The tree took half an hour, working fast, and when they’d finished it was the most beautiful thing Lorna had ever seen. A ruby-red crop of apples hanging in the branches of a starkly leafless tree, dusted with the diamond sparkle of frost forming around them. It was magical. She and Joyce had brought summer out of winter, conjured up fruit into a dormant wood.
The truly magical thing was how Joyce had woken the creativity in her too. She’d brought her to life, sparking talent in her she’d never found before.
‘Come on, no time.’ Tiffany clapped her hands
together. ‘Where can we put the sweet-pea nets?’
They pinned and pulled as efficiently as they could as the first traces of dawn began to bleach the sky. The snow didn’t seem to hamper them much; it was falling into thick, crunchy piles, and not melting where it lay. The knitting sat on top of it and the glittery whiteness only intensified the colours of the wool. Soon, lilac and powder pink sweet peas draped with their twisting tendrils over the bus stop; a brown tree trunk was tugged over the postbox, and the spriggy mistletoe woven around it. They tied sunflowers to the iron fastenings of the shop awnings all down the street, and wrapped lamp posts with coiling ivy. And here and there, they fastened Joyce’s butterflies trembling with the joy of summer sun on their fluttering wings.

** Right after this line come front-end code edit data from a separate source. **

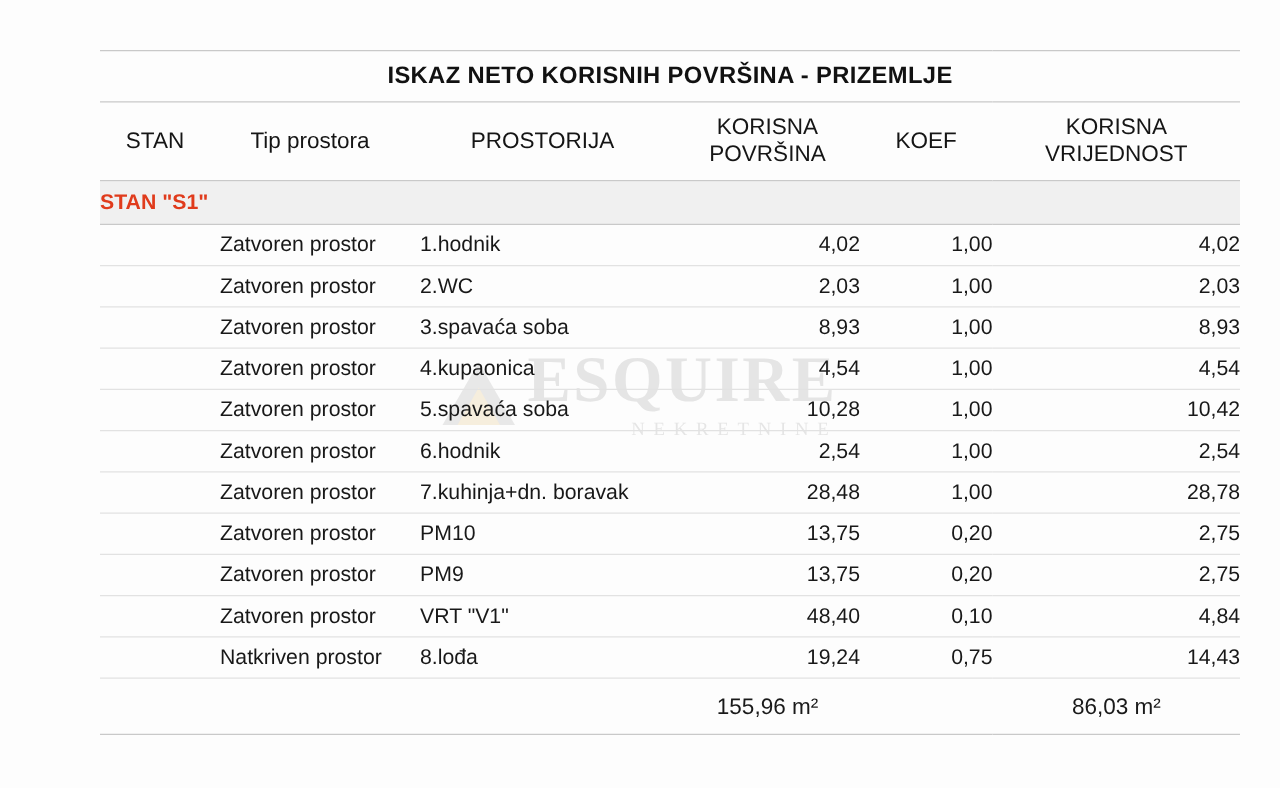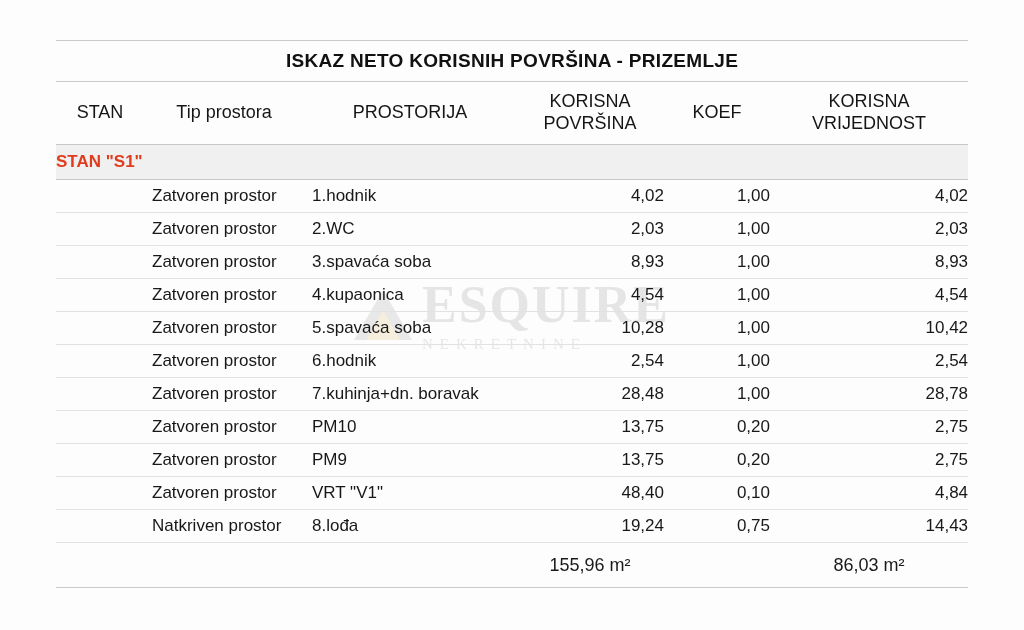--- a/index.html
+++ b/index.html
@@ -90,6 +90,7 @@
     width: 912px;
     border-collapse: collapse;
     table-layout: fixed;
+    margin-left: 24px;
   }
   table.sheet td, table.sheet th {
     padding: 0;

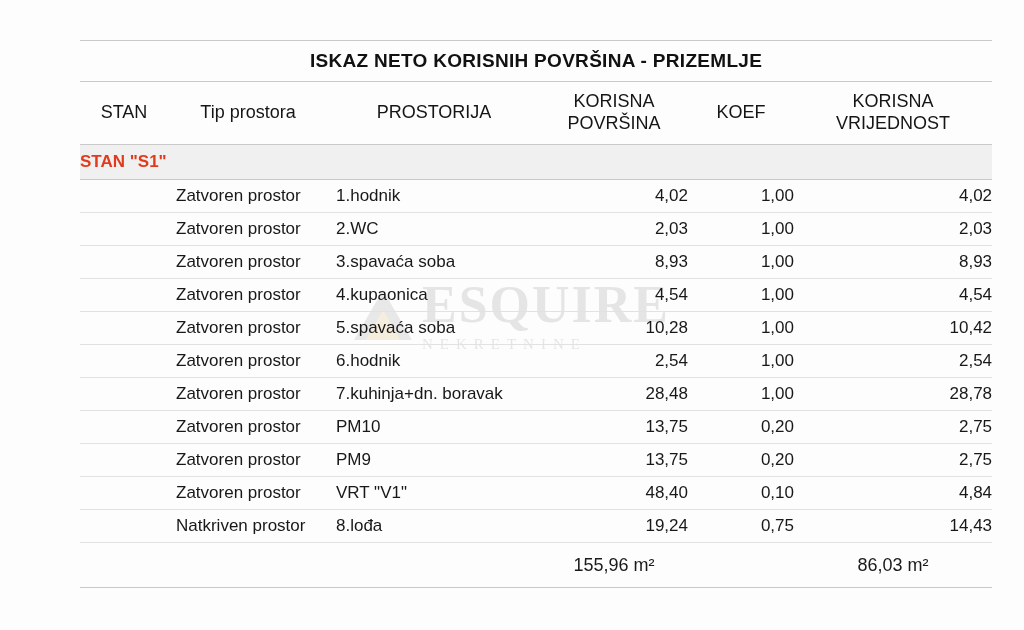--- a/index.html
+++ b/index.html
@@ -78,7 +78,7 @@
     letter-spacing: 7px;
     color: #6f6f6f;
     margin-top: 6px;
-    text-align: left;
+    text-align: right;
   }
 
   .table-wrap {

‘I think we’re done,’ said Lorna finally. ‘Now we just have to show Joyce.’
Upstairs the air in Joyce’s bedroom had changed again. Despite the lavender candles that filled the flat with fragrance, a more medical smell was undercutting it: a mortal, chemical reality breaking into the carefully constructed tableau Joyce had wanted.
The night nurse, Denise, was taking Joyce’s temperature when they came in. Soft jazz was playing in the background and her lids were closed; Lorna couldn’t tell if she was sleeping or just resting her eyes in the semi-trance she slipped into more and more.
She spoke anyway. ‘Joyce, we’ve got a surprise for you. We couldn’t wait until the end of December to see what the yarnstorm would look like, so we went out and put it up now.’
There was no response. Lorna felt disappointed, but why should there have been? Denise indicated that they should keep talking.
‘That sounds lovely, Lorna,’ she said. ‘Doesn’t it, Joyce? Aren’t they good friends, going out in the snow to do that just for you! Where have you put it up?’
‘Right outside the window. So you can see when you …’ Lorna was going to say, when you wake up, then realised she might not. ‘When the sun comes up,’ she said instead.
‘It’s snowing so it looks extra magical,’ said Tiffany. ‘I think it’s going to blow everyone away when they see what we’ve done.’